## About this task
Set the whole listing down again, word for word, with no pictures.

## Data shown

-=-=-=-=-

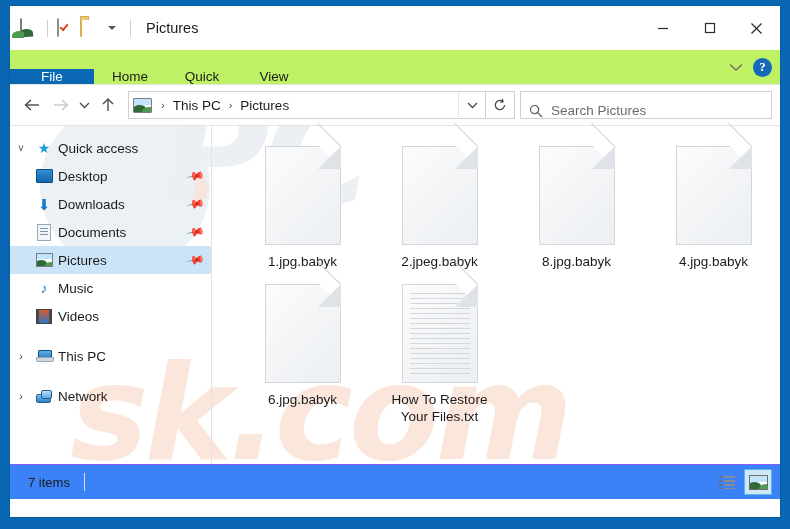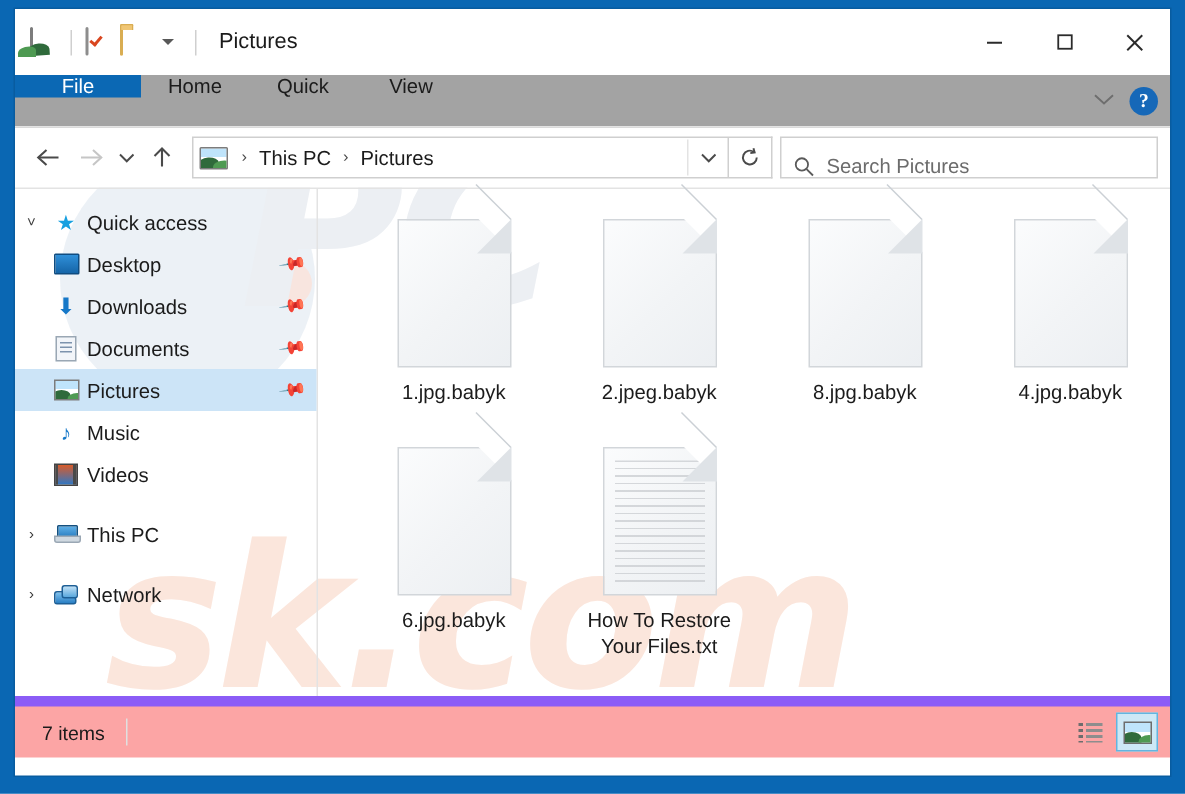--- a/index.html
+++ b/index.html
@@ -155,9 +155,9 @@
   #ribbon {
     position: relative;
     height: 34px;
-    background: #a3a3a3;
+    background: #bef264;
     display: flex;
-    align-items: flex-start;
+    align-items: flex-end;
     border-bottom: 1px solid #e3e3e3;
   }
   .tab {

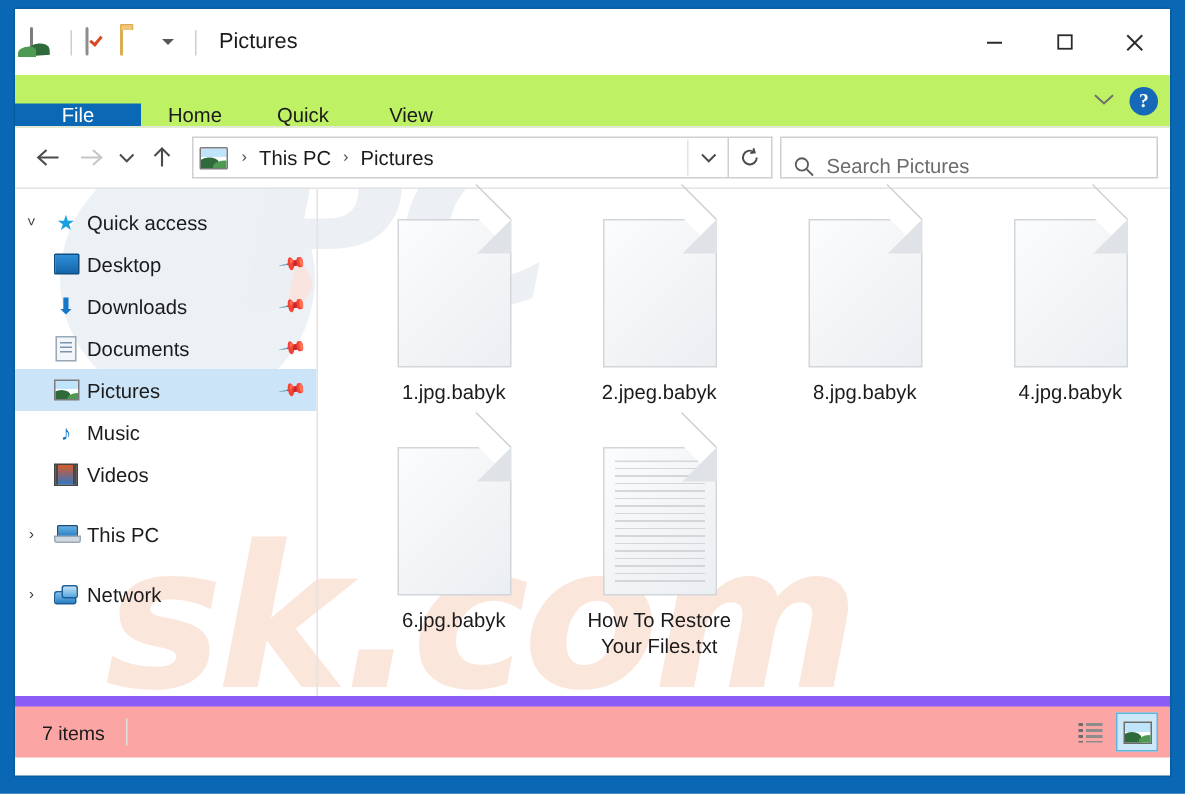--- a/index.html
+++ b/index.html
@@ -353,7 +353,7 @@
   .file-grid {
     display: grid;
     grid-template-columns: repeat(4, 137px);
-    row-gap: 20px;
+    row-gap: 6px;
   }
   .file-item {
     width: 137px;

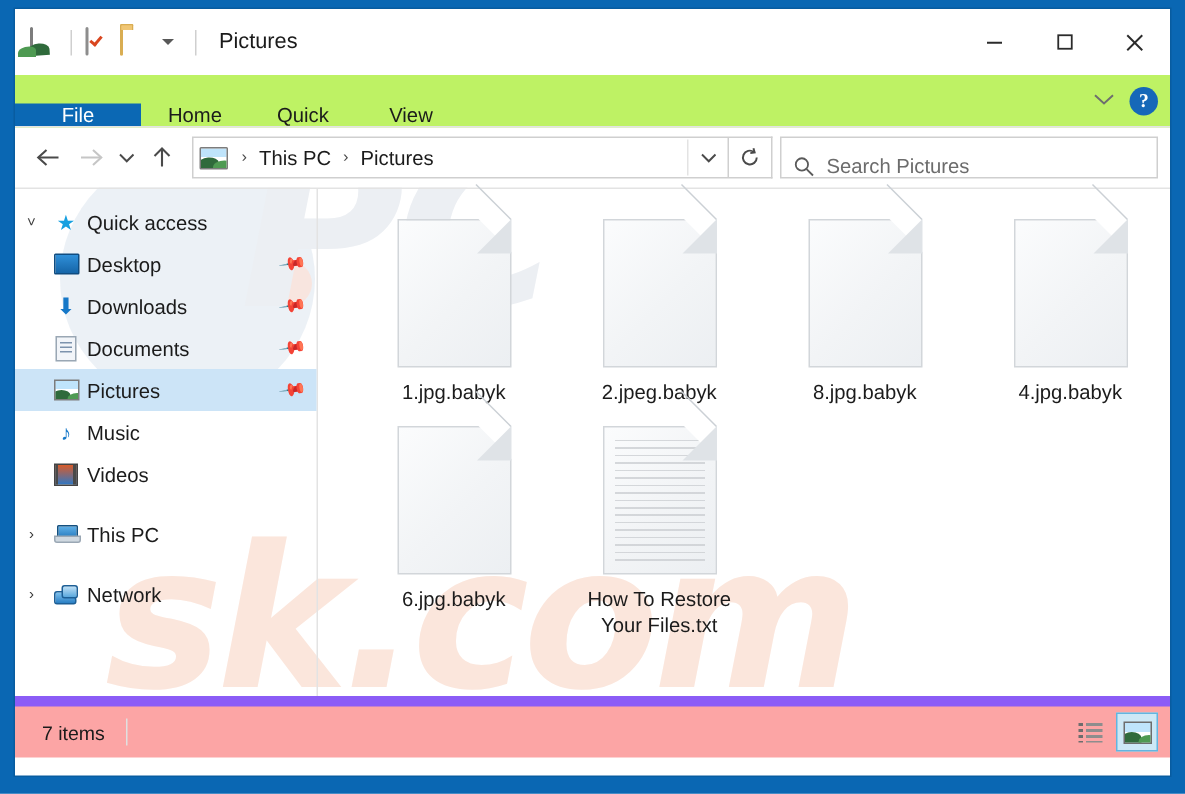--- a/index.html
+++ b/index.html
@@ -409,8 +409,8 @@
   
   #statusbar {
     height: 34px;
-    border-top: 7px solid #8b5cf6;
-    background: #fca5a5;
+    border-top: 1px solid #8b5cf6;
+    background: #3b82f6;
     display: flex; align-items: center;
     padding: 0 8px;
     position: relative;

-=-=-=-=-

## Completed task
--- a/index.html
+++ b/index.html
@@ -155,9 +155,9 @@
   #ribbon {
     position: relative;
     height: 34px;
-    background: #a3a3a3;
+    background: #bef264;
     display: flex;
-    align-items: flex-start;
+    align-items: flex-end;
     border-bottom: 1px solid #e3e3e3;
   }
   .tab {

--- a/index.html
+++ b/index.html
@@ -353,7 +353,7 @@
   .file-grid {
     display: grid;
     grid-template-columns: repeat(4, 137px);
-    row-gap: 20px;
+    row-gap: 6px;
   }
   .file-item {
     width: 137px;

--- a/index.html
+++ b/index.html
@@ -409,8 +409,8 @@
   
   #statusbar {
     height: 34px;
-    border-top: 7px solid #8b5cf6;
-    background: #fca5a5;
+    border-top: 1px solid #8b5cf6;
+    background: #3b82f6;
     display: flex; align-items: center;
     padding: 0 8px;
     position: relative;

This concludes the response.